▼

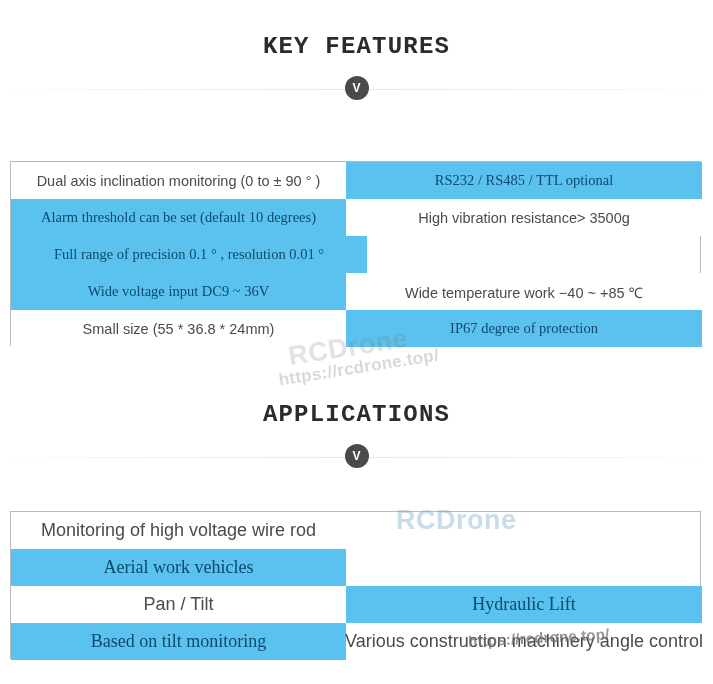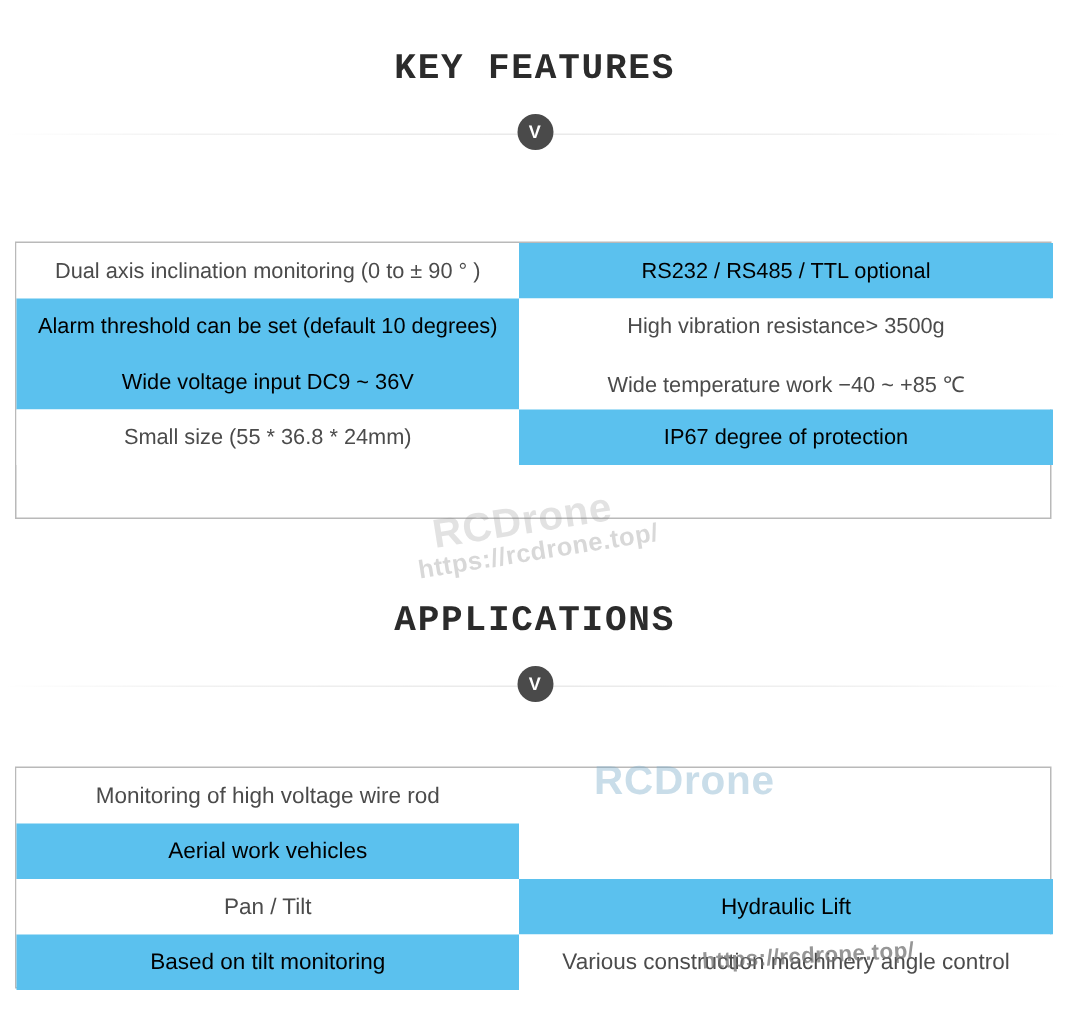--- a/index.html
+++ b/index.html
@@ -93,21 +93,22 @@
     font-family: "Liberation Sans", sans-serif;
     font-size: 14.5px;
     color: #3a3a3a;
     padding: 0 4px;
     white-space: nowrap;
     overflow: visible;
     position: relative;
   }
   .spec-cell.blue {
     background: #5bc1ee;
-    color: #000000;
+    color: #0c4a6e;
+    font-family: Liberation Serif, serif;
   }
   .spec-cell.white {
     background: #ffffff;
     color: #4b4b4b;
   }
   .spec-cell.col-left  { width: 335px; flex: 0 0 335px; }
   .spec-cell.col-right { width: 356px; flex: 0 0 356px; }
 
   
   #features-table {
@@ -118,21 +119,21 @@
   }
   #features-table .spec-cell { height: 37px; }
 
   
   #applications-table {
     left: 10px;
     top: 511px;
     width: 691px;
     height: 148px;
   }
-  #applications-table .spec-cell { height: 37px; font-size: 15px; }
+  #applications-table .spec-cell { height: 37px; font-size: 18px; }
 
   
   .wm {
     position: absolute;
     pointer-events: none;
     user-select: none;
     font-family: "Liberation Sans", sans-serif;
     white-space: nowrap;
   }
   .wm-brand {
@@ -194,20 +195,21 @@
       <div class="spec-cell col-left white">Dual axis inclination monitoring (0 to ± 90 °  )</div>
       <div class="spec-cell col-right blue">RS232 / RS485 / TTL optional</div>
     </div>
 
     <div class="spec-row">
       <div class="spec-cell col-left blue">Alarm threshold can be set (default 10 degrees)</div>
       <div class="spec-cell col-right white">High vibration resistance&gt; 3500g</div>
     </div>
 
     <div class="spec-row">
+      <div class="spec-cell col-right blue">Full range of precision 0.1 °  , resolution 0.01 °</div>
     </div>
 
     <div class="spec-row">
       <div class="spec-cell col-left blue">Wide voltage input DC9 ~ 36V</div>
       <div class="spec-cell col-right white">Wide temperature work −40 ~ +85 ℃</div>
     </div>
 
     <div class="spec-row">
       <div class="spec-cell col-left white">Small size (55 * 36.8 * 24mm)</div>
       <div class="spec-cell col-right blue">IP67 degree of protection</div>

▲

[Task item]: Wherever "Wide" appears in the listing, report the line it is on.

[Response area]:
       <div class="spec-cell col-left blue">Wide voltage input DC9 ~ 36V</div>
       <div class="spec-cell col-right white">Wide temperature work −40 ~ +85 ℃</div>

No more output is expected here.